>>>>>
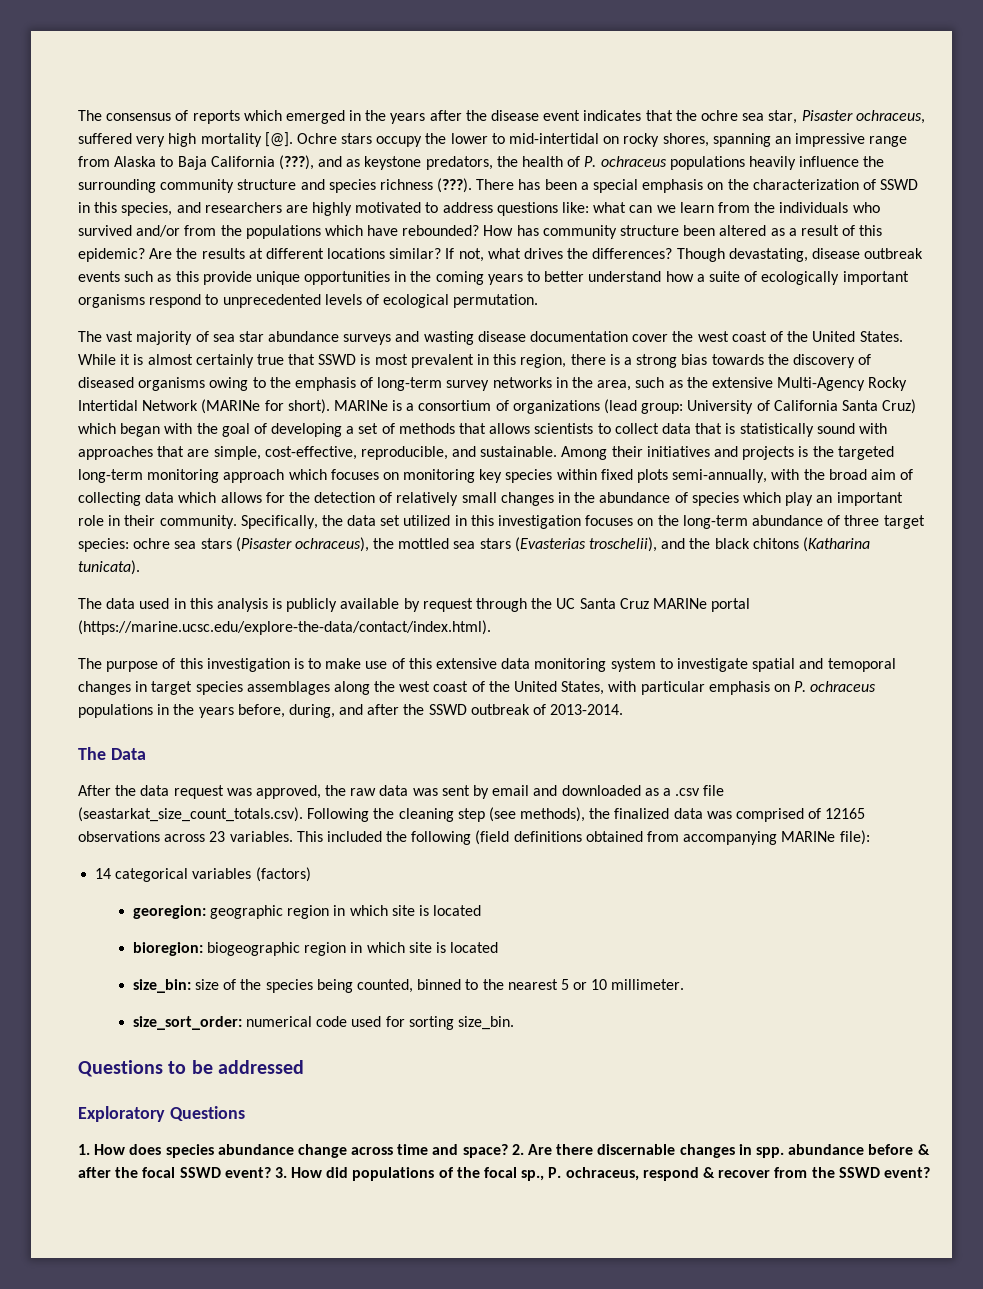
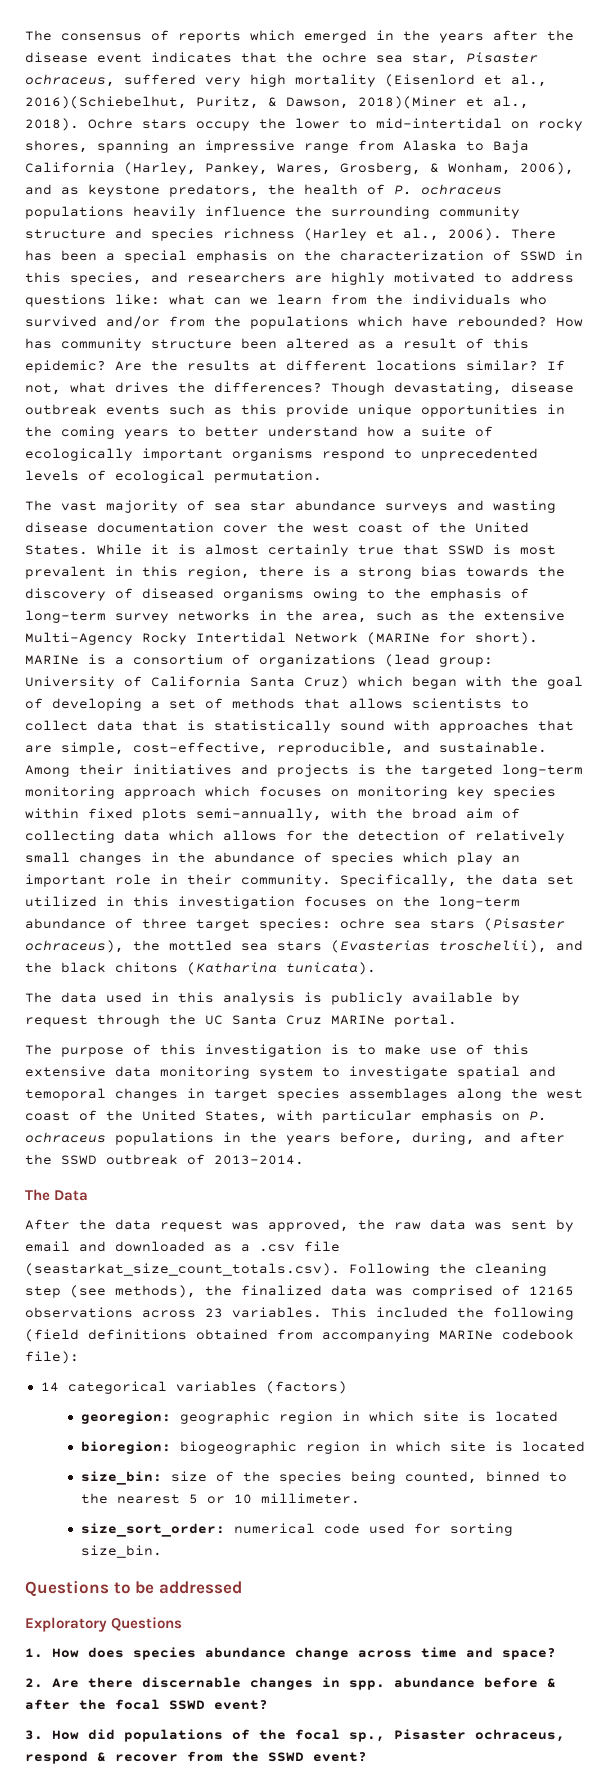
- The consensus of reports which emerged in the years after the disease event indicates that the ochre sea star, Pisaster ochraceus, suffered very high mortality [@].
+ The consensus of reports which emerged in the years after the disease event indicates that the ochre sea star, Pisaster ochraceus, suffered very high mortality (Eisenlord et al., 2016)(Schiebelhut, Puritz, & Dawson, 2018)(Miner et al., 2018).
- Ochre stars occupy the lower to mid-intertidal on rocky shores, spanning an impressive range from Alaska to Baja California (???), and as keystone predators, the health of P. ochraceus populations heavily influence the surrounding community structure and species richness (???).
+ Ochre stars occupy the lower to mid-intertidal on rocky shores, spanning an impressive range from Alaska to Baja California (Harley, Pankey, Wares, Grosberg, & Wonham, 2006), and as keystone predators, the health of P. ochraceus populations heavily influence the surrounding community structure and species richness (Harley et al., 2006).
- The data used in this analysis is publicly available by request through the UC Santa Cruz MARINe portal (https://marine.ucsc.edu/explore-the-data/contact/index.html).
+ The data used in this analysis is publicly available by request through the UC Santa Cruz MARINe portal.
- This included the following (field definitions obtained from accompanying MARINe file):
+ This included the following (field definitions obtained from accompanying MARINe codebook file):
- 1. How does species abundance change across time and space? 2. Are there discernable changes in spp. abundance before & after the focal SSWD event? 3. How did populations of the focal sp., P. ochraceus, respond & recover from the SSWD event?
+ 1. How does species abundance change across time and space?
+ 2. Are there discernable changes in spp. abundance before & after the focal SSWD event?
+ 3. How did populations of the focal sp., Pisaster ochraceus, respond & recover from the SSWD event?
<<<<<
## Exercise description
This exercise asks for an exact copy of the lines from the first one in the data through the line that contains "et al., 2006).", pictures excluded.

## Task result
- The consensus of reports which emerged in the years after the disease event indicates that the ochre sea star, Pisaster ochraceus, suffered very high mortality [@].
+ The consensus of reports which emerged in the years after the disease event indicates that the ochre sea star, Pisaster ochraceus, suffered very high mortality (Eisenlord et al., 2016)(Schiebelhut, Puritz, & Dawson, 2018)(Miner et al., 2018).
- Ochre stars occupy the lower to mid-intertidal on rocky shores, spanning an impressive range from Alaska to Baja California (???), and as keystone predators, the health of P. ochraceus populations heavily influence the surrounding community structure and species richness (???).
+ Ochre stars occupy the lower to mid-intertidal on rocky shores, spanning an impressive range from Alaska to Baja California (Harley, Pankey, Wares, Grosberg, & Wonham, 2006), and as keystone predators, the health of P. ochraceus populations heavily influence the surrounding community structure and species richness (Harley et al., 2006).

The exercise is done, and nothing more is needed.